■ Task objective: Please state the number of lines in the entries below where the word "Class" appears. Include nothing else.

*** Data excerpts ***

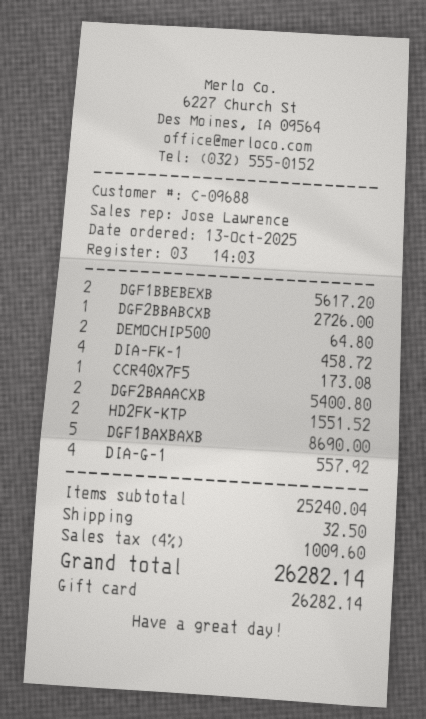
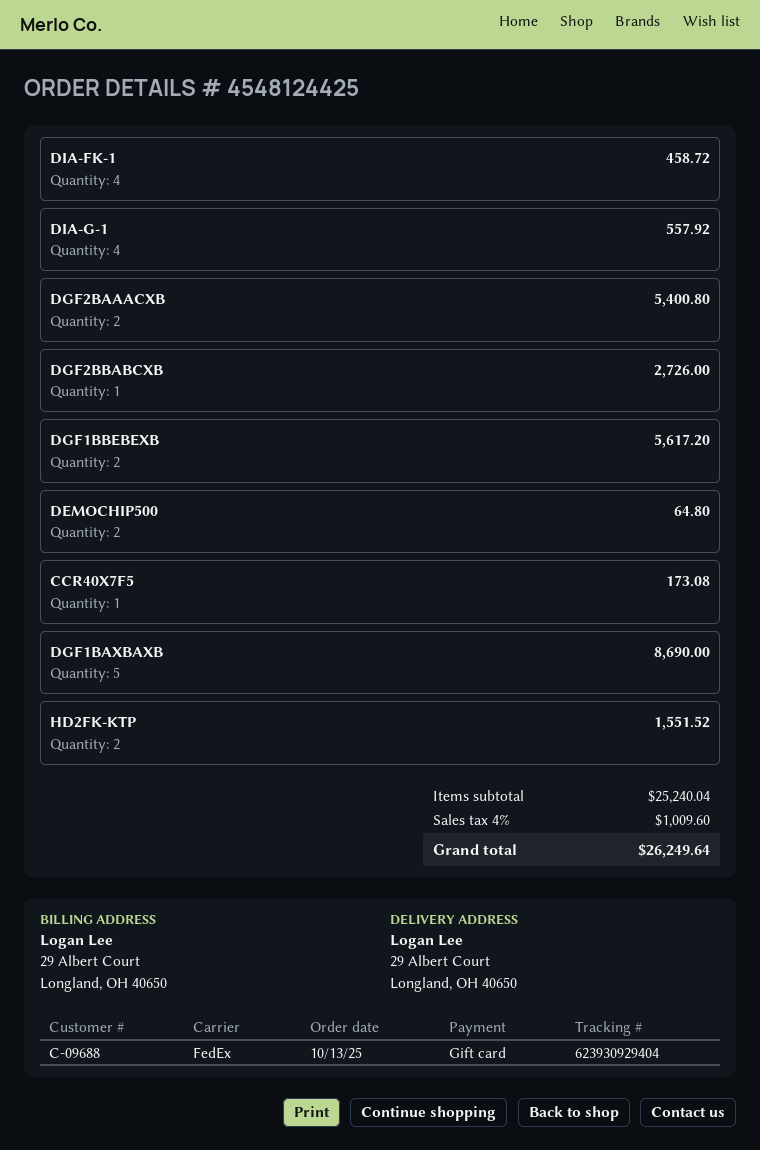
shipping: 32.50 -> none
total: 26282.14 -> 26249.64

*** End of Data excerpts ***
*** Data excerpts ***

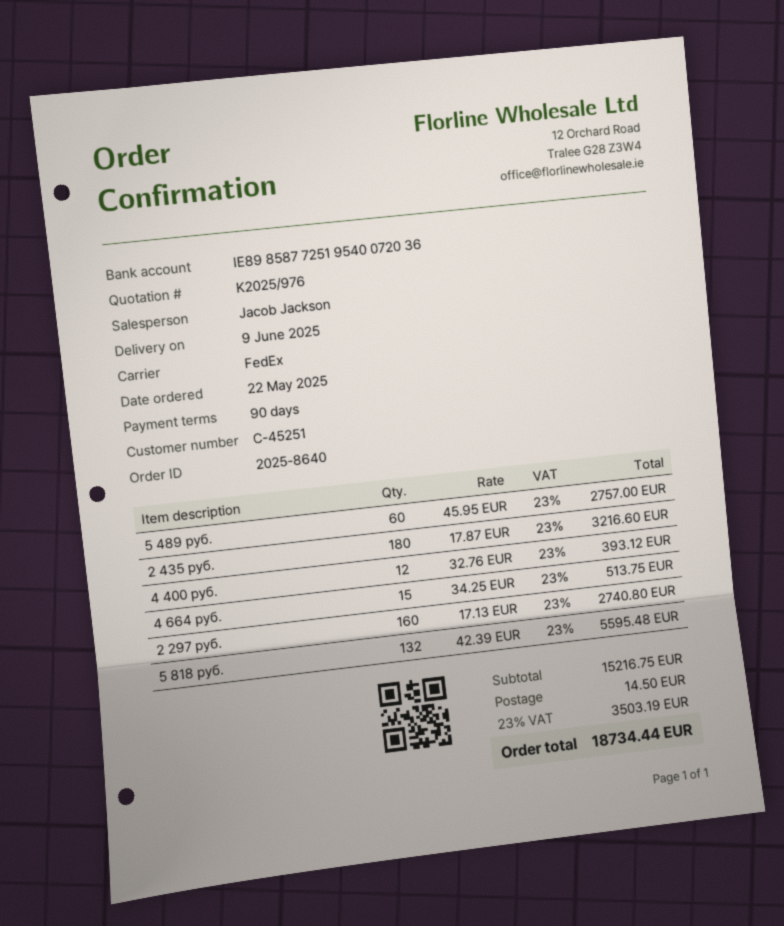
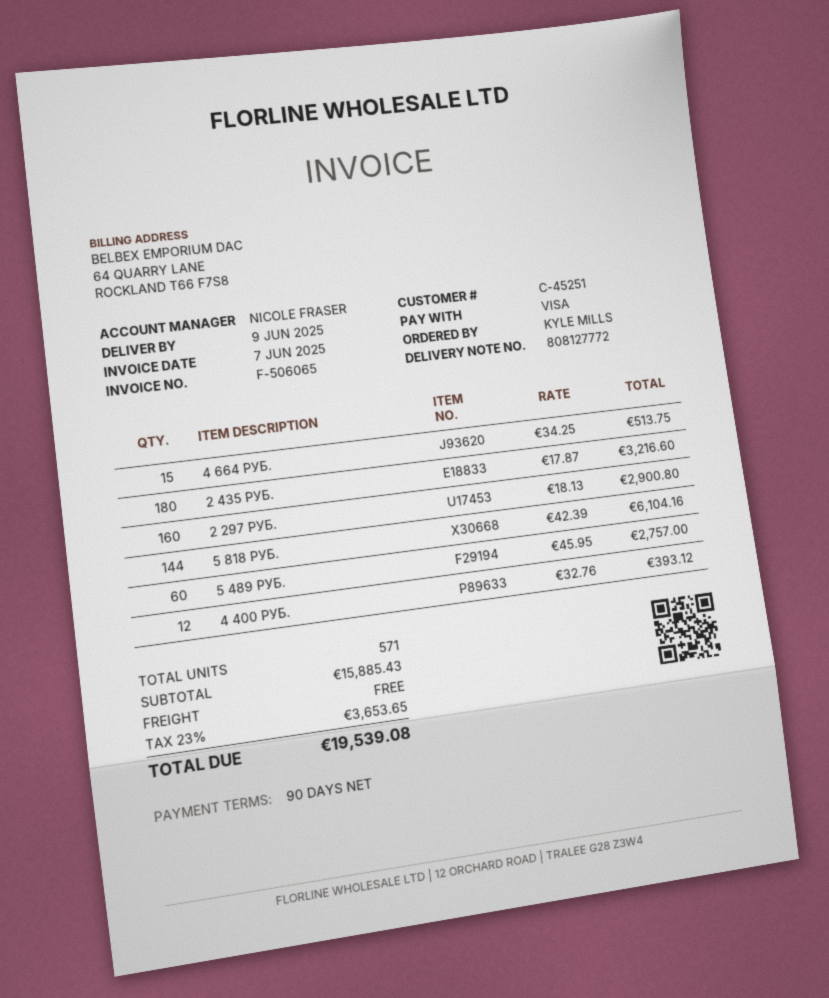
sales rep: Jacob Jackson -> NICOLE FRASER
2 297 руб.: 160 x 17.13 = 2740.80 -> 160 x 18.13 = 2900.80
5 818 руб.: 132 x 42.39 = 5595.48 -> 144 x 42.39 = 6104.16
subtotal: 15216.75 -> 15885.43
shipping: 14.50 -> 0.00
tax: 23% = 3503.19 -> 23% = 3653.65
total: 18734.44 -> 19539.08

*** End of Data excerpts ***
*** Data excerpts ***

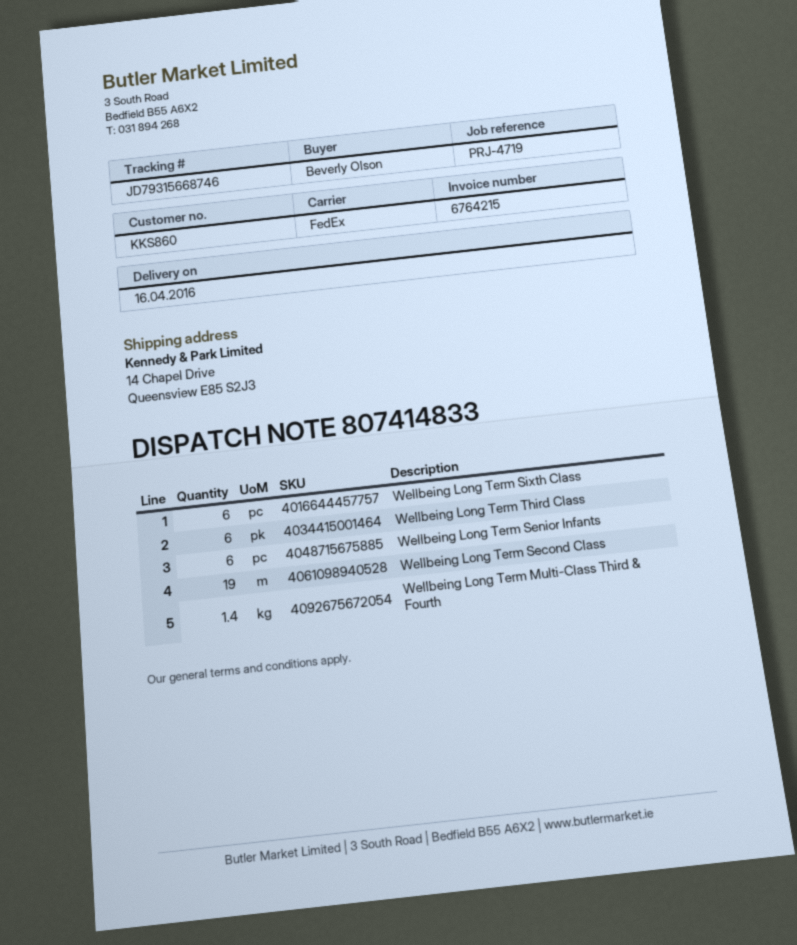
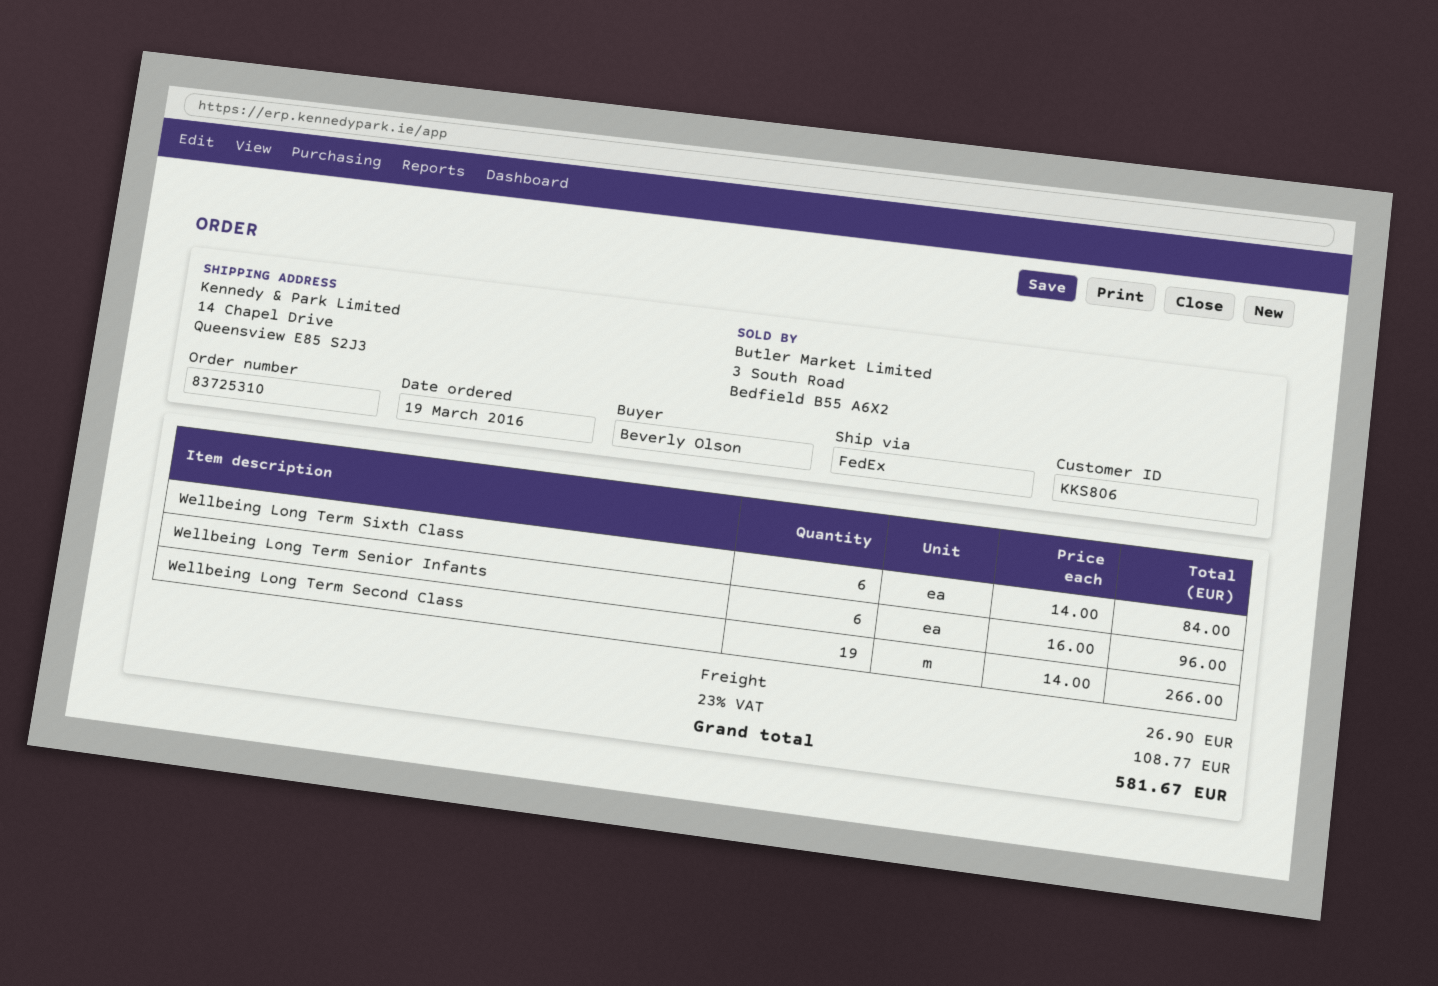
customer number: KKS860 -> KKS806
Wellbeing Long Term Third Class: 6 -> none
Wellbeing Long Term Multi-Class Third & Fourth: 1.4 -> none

*** End of Data excerpts ***

■ Output: 2